Why don't those companies promote me a custom lowered powered plan at my budget point if they offer those? I already stated what I am looking for in terms of resources as you quoted.
 
Why don't those companies promote me a custom lowered powered plan at my budget point if they offer those? I already stated what I am looking for in terms of resources as you quoted.

Because dedicated CPU/RAM/IO costs money and you wont get these for $5 a month on a shared environment.
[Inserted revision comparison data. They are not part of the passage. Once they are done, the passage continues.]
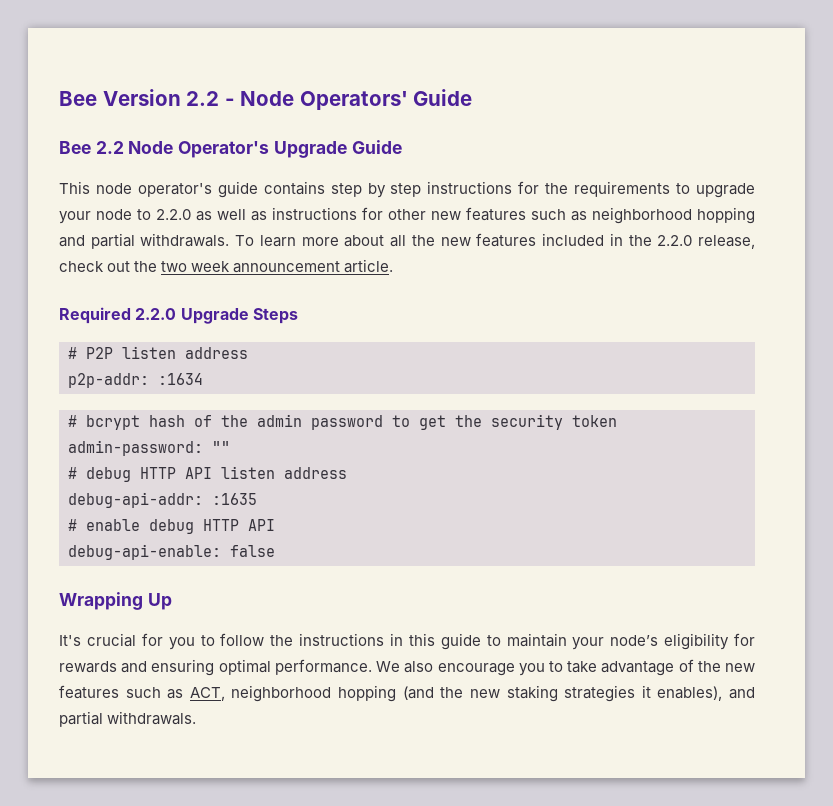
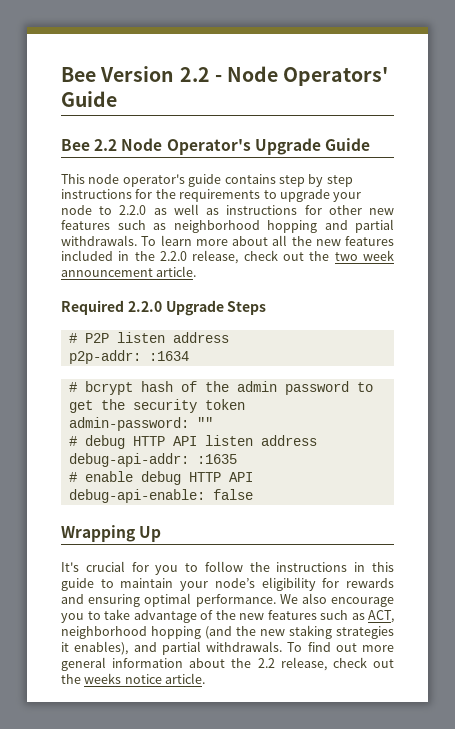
+ To find out more general information about the 2.2 release, check out the weeks notice article.

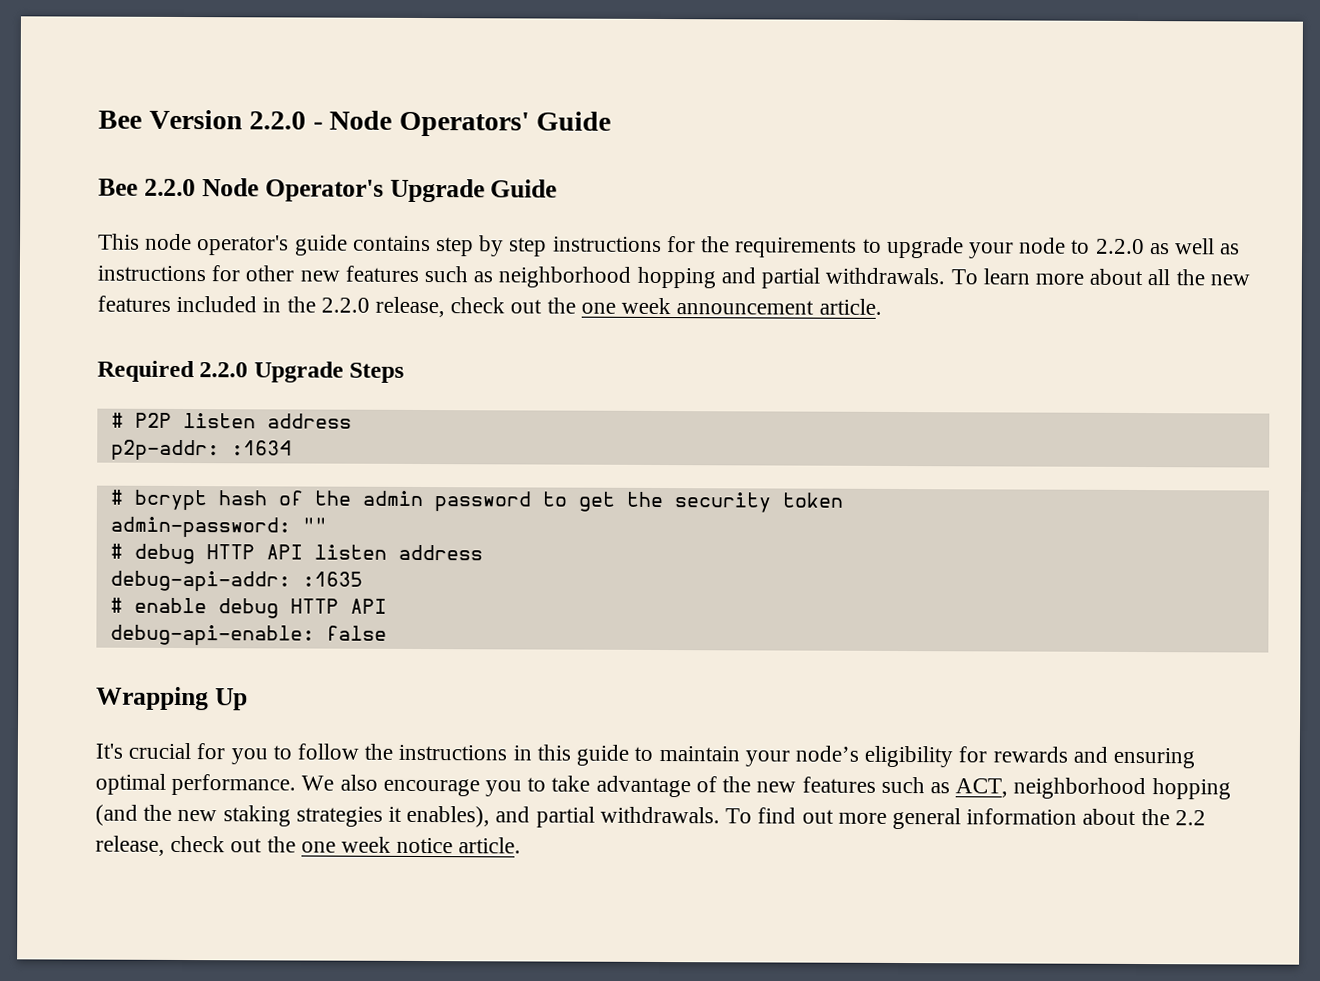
- Bee Version 2.2 - Node Operators' Guide
+ Bee Version 2.2.0 - Node Operators' Guide
- Bee 2.2 Node Operator's Upgrade Guide
+ Bee 2.2.0 Node Operator's Upgrade Guide
- To learn more about all the new features included in the 2.2.0 release, check out the two week announcement article.
+ To learn more about all the new features included in the 2.2.0 release, check out the one week announcement article.
- To find out more general information about the 2.2 release, check out the weeks notice article.
+ To find out more general information about the 2.2 release, check out the one week notice article.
you still don't understand being in a shared environment then nothing is dedicated to a single users, i guess this has been an issue with other hosts you tired and why you will have the fraudrecord flag for 'support abuse' as the services you take wont do what you want so are constantly submitting support request.
 
Localnode said it was reasonable for what I am requesting. $5 can get you it as long as your not requesting "the sun and the moon".
in relation to Hosting companies Localnode has only been going since 2010, but you just cant understand on a SHARED environment you CANNOT have dedicated resources that is why its called SHARED.

what you state

Localnode said it was reasonable for what I am requesting. $5 can get you it as long as your not requesting "the sun and the moon".

its like me saying i can give you a Lear Jet for $5.

also if Localnode say that then why cant they provide it too you then.
 
Given this turned into a discussion rather a request/offer thread, and I don't see how I could separate the two for the sake of learning and understanding, I am closing this thread until the OP comes up with a specific plan he wants to get for the budget he can afford, as was requested of him early in this thread.

Since the specifications were somewhat conflicting (dedicated resources in a shared environment), we'll give this one more try when the OP finalizes his decision as to what he prefers to get. And if web hosting companies cannot provide it, they simply won't make any offers if they can't be delivered as per specifications.